Other testing is available since hereditary birth abnormalities are more likely in women over 35. The triple screen, ultrasound, or first trimester screening may be given to women, but slightly more intrusive tests may be needed as well. This comprises one of the two tests listed below.
A doctor uses a needle to extract fluid from around the baby during this procedure. The fluid is transferred to a laboratory, where the baby’s genetic material is examined. This test detects Down’s Syndrome with a 99 percent accuracy rate. It has a 0.4 percent chance of miscarriage. The test takes 16-20 weeks to complete, and the findings are available in 2 weeks.
To remove cells from the baby’s placenta, a specialist inserts a catheter into the vaginal canal and cervix, or into the abdomen. The tissue is transported to a laboratory for analysis. This test reveals Down’s Syndrome in 99 percent of infants. It has a 0.8 percent chance of miscarriage. The test takes 10-13 weeks to complete, and the results are accessible in 3 days.
Is prenatal genetic testing covered by insurance?
While genetic testing for pregnancy can cost anywhere from $100 to $1,000, most tests are covered by insurance. If a pregnancy is at high risk for a genetic or chromosome disease, insurance is more likely to pay testing, but many options are covered in low risk pregnancies as well. Newer genetic testing, such as whole exome sequencing, will be more expensive than tests that have been around for a long time, such as serum screening.
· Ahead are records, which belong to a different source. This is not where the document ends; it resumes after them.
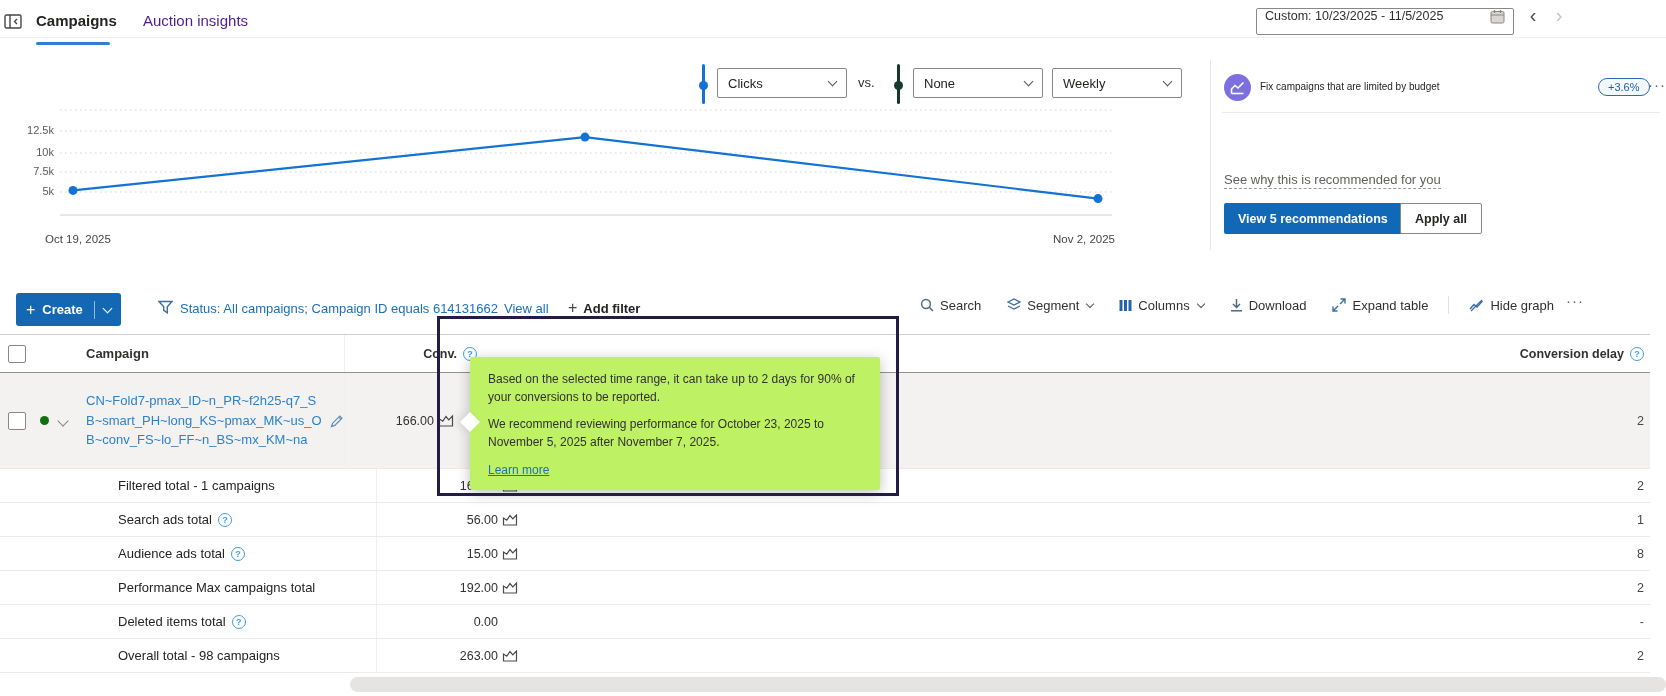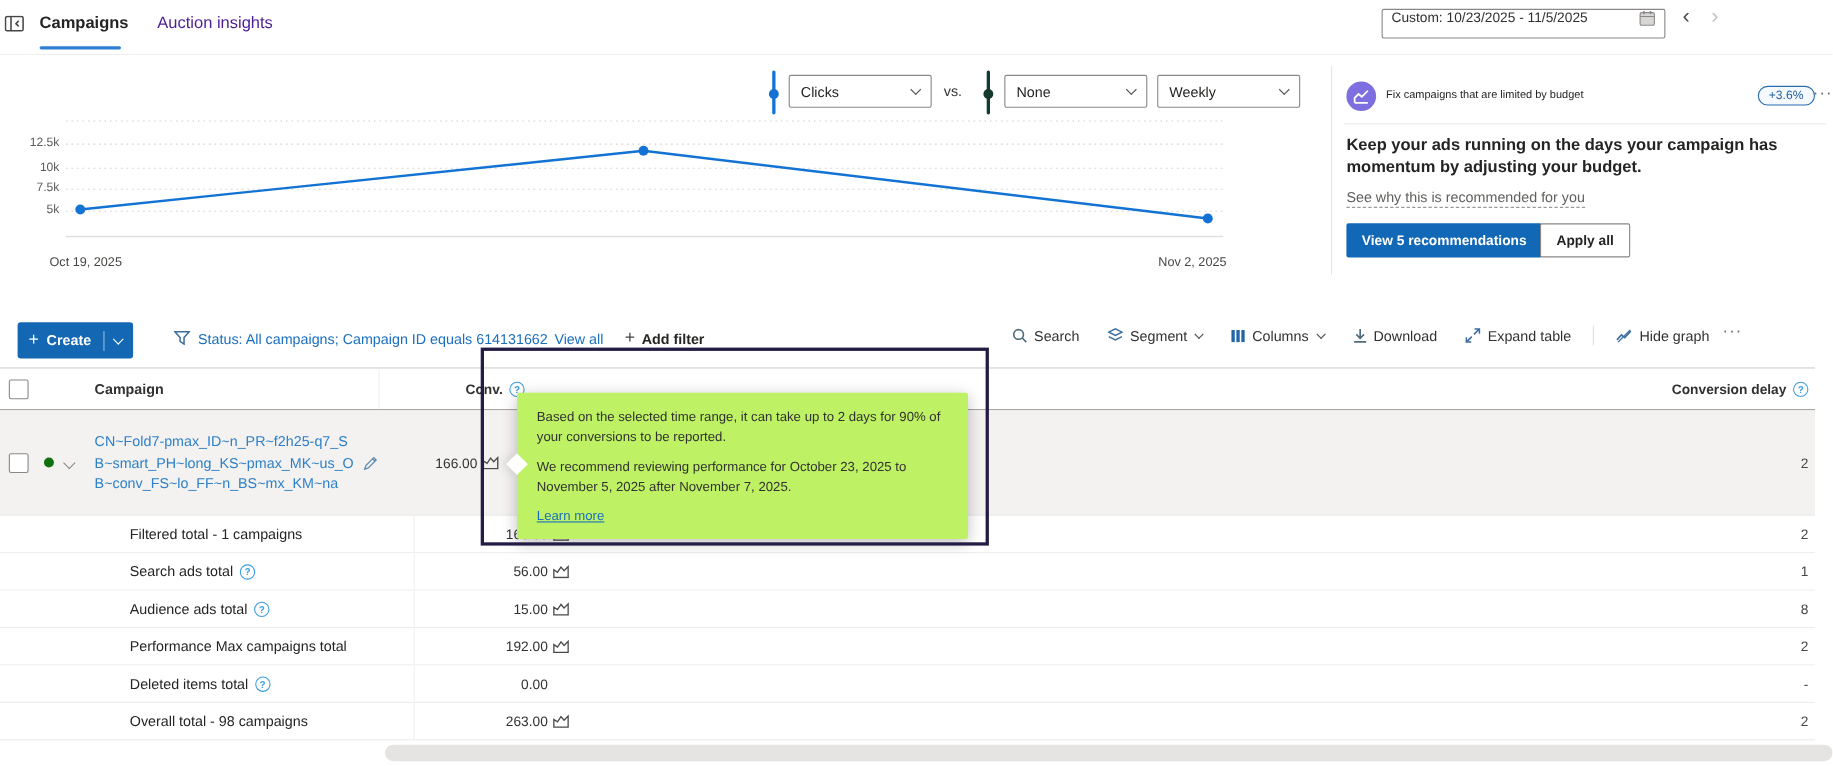--- a/index.html
+++ b/index.html
@@ -1,20 +1,20 @@
 <!DOCTYPE html>
 <html><head>
 <meta charset="utf-8">
 <style>
   * { margin:0; padding:0; box-sizing:border-box; }
   body { font-family:"Liberation Sans", sans-serif; background:#fff; }
   #app { position:relative; width:1666px; height:696px; background:#fff; overflow:hidden; color:#252423; }
 
   
-  .topbar { position:absolute; left:0; top:0; width:1666px; height:50px; background:#fff; border-bottom:1px solid #f0efed; }
+  .topbar { position:absolute; left:0; top:0; width:1666px; height:38px; background:#fff; border-bottom:1px solid #f0efed; }
   .collapse-ic { position:absolute; left:4px; top:14px; }
   .tab { position:absolute; top:12px; font-size:15px; color:#4c1d95; cursor:pointer; }
   .tab.active { font-weight:700; color:#252423; }
   .tab-underline { position:absolute; left:36px; top:42px; width:74px; height:3px; background:#2f7fd4; border-radius:2px; }
   .daterange { position:absolute; left:1256px; top:8px; width:258px; height:27px; border:1px solid #8a8886; border-radius:2px; display:flex; align-items:flex-start; padding:0 8px; font-size:12.5px; color:#323130; background:#fff; }
   .daterange .txt { flex:1; }
   .datenav { position:absolute; top:4px; font-size:20px; color:#484644; width:22px; text-align:center; cursor:pointer; }
   .datenav.disabled { color:#c4c2c0; }
 
   
@@ -160,21 +160,20 @@
   <div class="reco-ic">
     <svg width="15" height="15" viewBox="0 0 15 15">
         <path d="M1.5 13.5 V9 L5 5.5 8 8 13.5 2.5" fill="none" stroke="#fff" stroke-width="1.6"></path>
         <path d="M1.5 13.5 H13.5" stroke="#fff" stroke-width="1.6"></path>
       </svg>
   </div>
   <div class="reco-title">Fix campaigns that are limited by budget</div>
   <div class="reco-badge">+3.6%</div>
   <div class="reco-more">···</div>
   <div class="card-sep-h"></div>
-  <div class="reco-body">Keep your ads running on the days your campaign has momentum by adjusting your budget.</div>
   <div class="reco-link">See why this is recommended for you</div>
   <button class="btn-primary">View 5 recommendations</button>
   <button class="btn-secondary">Apply all</button>
 
   <div class="create-btn">
     <span style="font-size:16px; font-weight:400; margin-right:7px">+</span>
     <span>Create</span>
     <span class="sep"></span>
     <span class="chev"></span>
   </div>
It can be difficult to understand the expenses of genetic testing, but most genetic testing facilities will check your insurance coverage on your behalf.
Self-pay solutions are frequently available if insurance does not cover a test. Some laboratories even offer financial assistance to minimize or even eliminate the costs of genetic testing during pregnancy.
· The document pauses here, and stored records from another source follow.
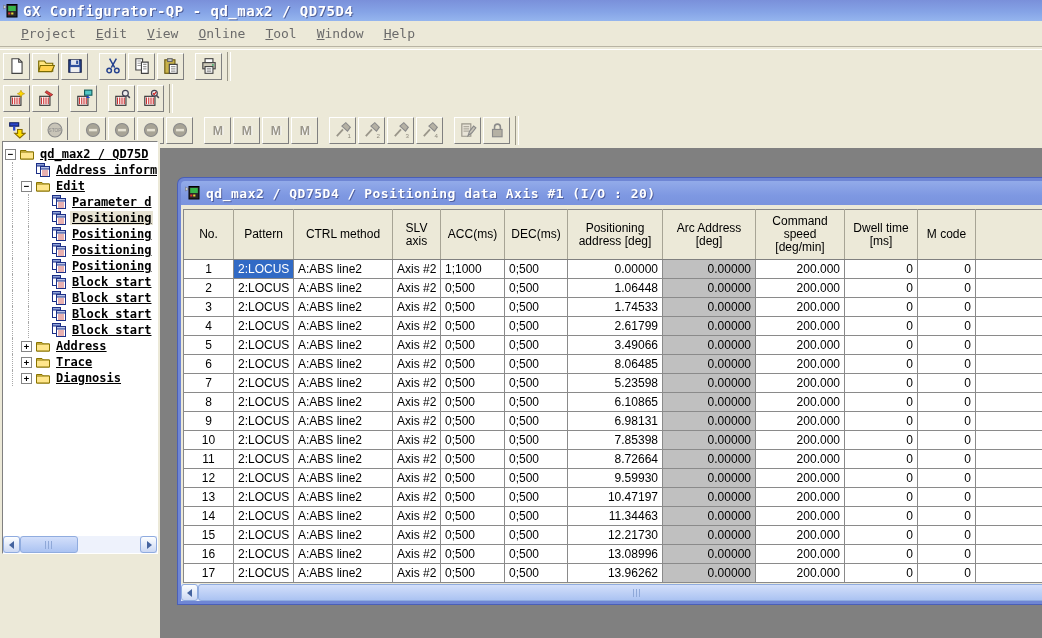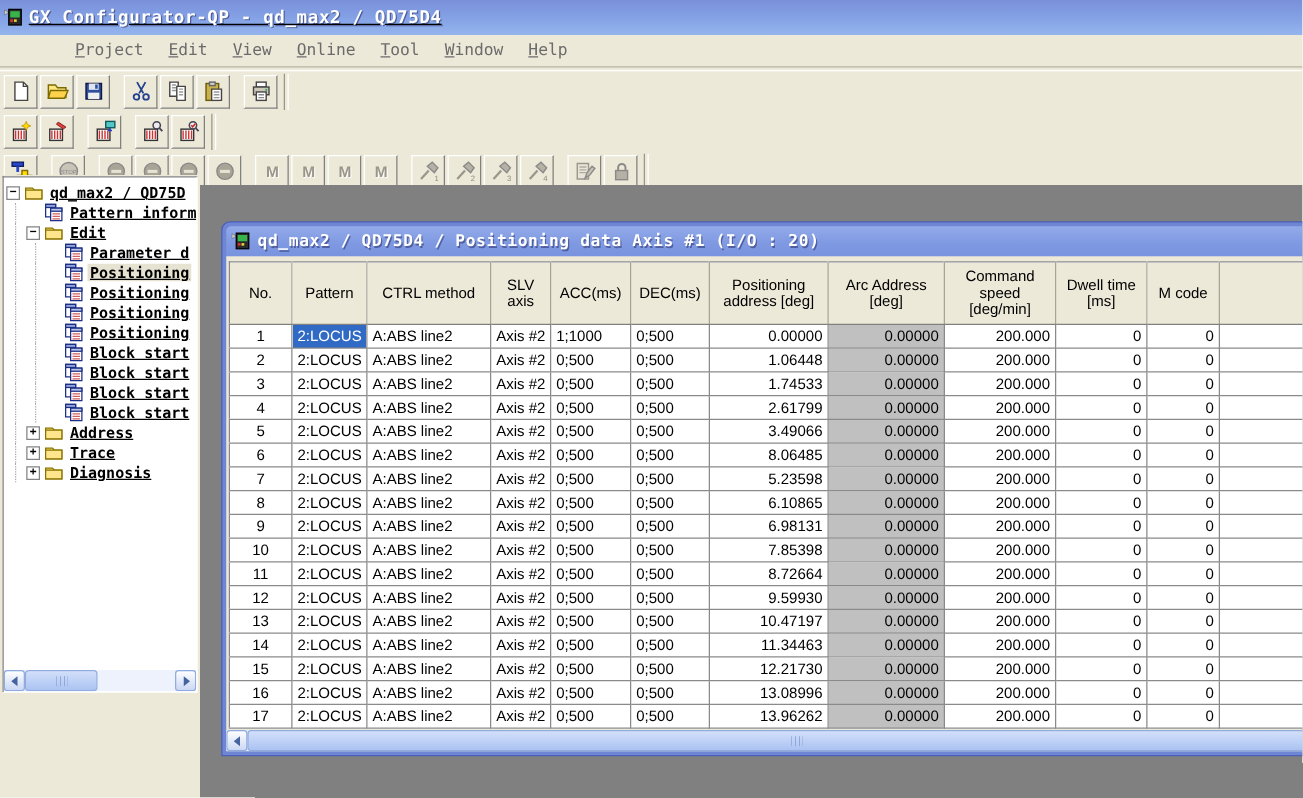--- a/index.html
+++ b/index.html
@@ -1,28 +1,28 @@
 <!DOCTYPE html>
 <html><head>
 <meta charset="utf-8">
 <style>
   html,body{margin:0;padding:0;}
   body{width:1042px;height:638px;overflow:hidden;position:relative;background:#ece9d8;
        font-family:"Liberation Sans","DejaVu Sans",sans-serif;}
 
   
-  #titlebar{height:28px;display:flex;align-items:center;padding-left:3px;gap:4px;
-    background:linear-gradient(180deg,#7a90da 0%,#85a3e6 55%,#95b5ee 100%);text-decoration:underline;}
+  #titlebar{height:21px;display:flex;align-items:center;padding-left:3px;gap:4px;
+    background:linear-gradient(180deg,#7a90da 0%,#85a3e6 55%,#95b5ee 100%);}
   .ticon{width:16px;height:16px;display:inline-flex;}
   .ticon svg{width:16px;height:16px;}
   .ttext{color:#fff;font:bold 14px "DejaVu Sans Mono","Liberation Mono",monospace;
     letter-spacing:.5px;text-shadow:1px 1px 0 rgba(10,10,60,.45);white-space:nowrap;}
 
   
-  #menubar{height:25px;display:flex;align-items:center;padding-left:11px;margin-left:39px;}
+  #menubar{height:25px;display:flex;align-items:center;padding-left:11px;}
   .menu-item{display:block;padding:2px 10px;color:#6b6b6b;
     font:13px "DejaVu Sans Mono","Liberation Mono",monospace;cursor:default;white-space:nowrap;}
   .menu-item::first-letter{text-decoration:underline;}
   .hgroove{height:2px;border-top:1px solid #b8b4a4;border-bottom:1px solid #fff;}
 
   
   .tb-band{height:32px;display:flex;align-items:center;padding-left:2px;}
   .tb-btn{width:27px;height:27px;margin:0 1px;padding:0;background:#ece9d8;
     border:1px solid;border-color:#fff #808080 #808080 #fff;
     display:flex;align-items:center;justify-content:center;cursor:default;}
@@ -342,21 +342,21 @@
           <span class="expander none"></span>
           <span class="tree-ico">
             <svg viewBox="0 0 16 16">
               <rect x="1.5" y="1.5" width="8" height="10" fill="#fff" stroke="#1c2f86"></rect>
               <rect x="1.5" y="1.5" width="8" height="2.5" fill="#8fa3d9" stroke="#1c2f86"></rect>
               <rect x="5.5" y="4.5" width="9" height="10" fill="#fff" stroke="#1c2f86"></rect>
               <rect x="5.5" y="4.5" width="9" height="2.5" fill="#b8c4e8" stroke="#1c2f86"></rect>
               <path d="M7 9h6M7 11h6M7 13h6" stroke="#d06060"></path>
             </svg>
           </span>
-          <span class="tree-label">Pattern inform</span>
+          <span class="tree-label">Address inform</span>
         </div>
         <div class="tree-row">
           <span class="guide"></span>
           <span class="expander">−</span>
           <span class="tree-ico">
             <svg viewBox="0 0 16 16">
               <path d="M1.5 4.5h5.5l1.5 1.5h6v7H1.5z" fill="#ffe070" stroke="#8a7400"></path>
               <path d="M1.5 6h13v7H1.5z" fill="#ffe68c" stroke="#8a7400"></path>
             </svg>
           </span>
Below is further information about the cost of pregnancy genetic testing. Visit pregnancy genetic testing to learn more about the tests described on this page.
How accurate is NIPT testing for gender?
NIPTs offer a safer alternative to more intrusive genetic testing for detecting chromosomal disorders earlier in pregnancy. They’re usually pretty accurate (though not 100 percent).
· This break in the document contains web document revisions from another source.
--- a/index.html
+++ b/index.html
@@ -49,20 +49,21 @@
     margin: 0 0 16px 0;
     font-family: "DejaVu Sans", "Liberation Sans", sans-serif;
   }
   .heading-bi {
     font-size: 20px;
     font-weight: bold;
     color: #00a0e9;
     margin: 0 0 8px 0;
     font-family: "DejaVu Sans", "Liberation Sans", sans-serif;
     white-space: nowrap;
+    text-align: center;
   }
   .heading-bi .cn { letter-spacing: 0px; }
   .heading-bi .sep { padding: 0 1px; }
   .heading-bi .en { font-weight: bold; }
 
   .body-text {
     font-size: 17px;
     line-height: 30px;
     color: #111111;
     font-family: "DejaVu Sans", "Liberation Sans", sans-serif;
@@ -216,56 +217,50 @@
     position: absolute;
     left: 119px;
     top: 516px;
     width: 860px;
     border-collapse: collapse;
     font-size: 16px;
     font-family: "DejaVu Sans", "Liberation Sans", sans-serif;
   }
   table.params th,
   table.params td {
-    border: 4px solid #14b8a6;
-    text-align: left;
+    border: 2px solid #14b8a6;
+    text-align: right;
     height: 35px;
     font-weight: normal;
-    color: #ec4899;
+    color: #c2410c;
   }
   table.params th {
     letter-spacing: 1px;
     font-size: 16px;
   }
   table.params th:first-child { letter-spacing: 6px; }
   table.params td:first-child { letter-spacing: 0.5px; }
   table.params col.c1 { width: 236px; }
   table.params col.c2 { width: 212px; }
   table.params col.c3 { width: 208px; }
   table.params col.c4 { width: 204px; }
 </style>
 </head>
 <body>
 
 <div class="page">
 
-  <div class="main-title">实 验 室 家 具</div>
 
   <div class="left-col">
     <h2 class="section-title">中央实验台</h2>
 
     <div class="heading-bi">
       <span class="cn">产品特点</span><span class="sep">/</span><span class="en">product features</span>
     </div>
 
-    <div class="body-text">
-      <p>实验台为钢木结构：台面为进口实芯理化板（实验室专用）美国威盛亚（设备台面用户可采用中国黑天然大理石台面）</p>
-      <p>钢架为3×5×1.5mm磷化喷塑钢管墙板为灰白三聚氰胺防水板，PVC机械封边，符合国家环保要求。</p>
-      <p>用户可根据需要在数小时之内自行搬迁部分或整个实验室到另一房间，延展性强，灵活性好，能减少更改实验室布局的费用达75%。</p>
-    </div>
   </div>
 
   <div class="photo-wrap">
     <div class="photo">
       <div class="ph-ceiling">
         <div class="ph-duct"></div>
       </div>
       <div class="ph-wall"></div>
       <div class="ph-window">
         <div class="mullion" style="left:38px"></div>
There are also tests that you can perform at home. However, we recommend going through your doctor to ensure that your sample is properly processed.
If you can’t wait to find out your baby’s gender and don’t need their genetic information just yet, you can take a fun at-home DNA test.
Is it worth getting NIPT test?
You’re probably in the first trimester of pregnancy if you’re seeking for information on noninvasive prenatal testing (NIPT). First and foremost, congratulations! Take a deep breath and acknowledge how far you’ve already progressed.
While this time is full with joy and excitement, we understand that discussions about genetic testing with your OB-GYN or midwife might cause anxiety. It suddenly becomes a reality for every mama bear who must decide whether or not to screen for anything that could harm her developing cub.
We recognize that making these choices on your path to parenting can be difficult. However, being well-informed is one way to feel more confident. We’ll walk you through the NIPT screening test, including what it is and what it can (and can’t) tell you, so you can make the best decision for you.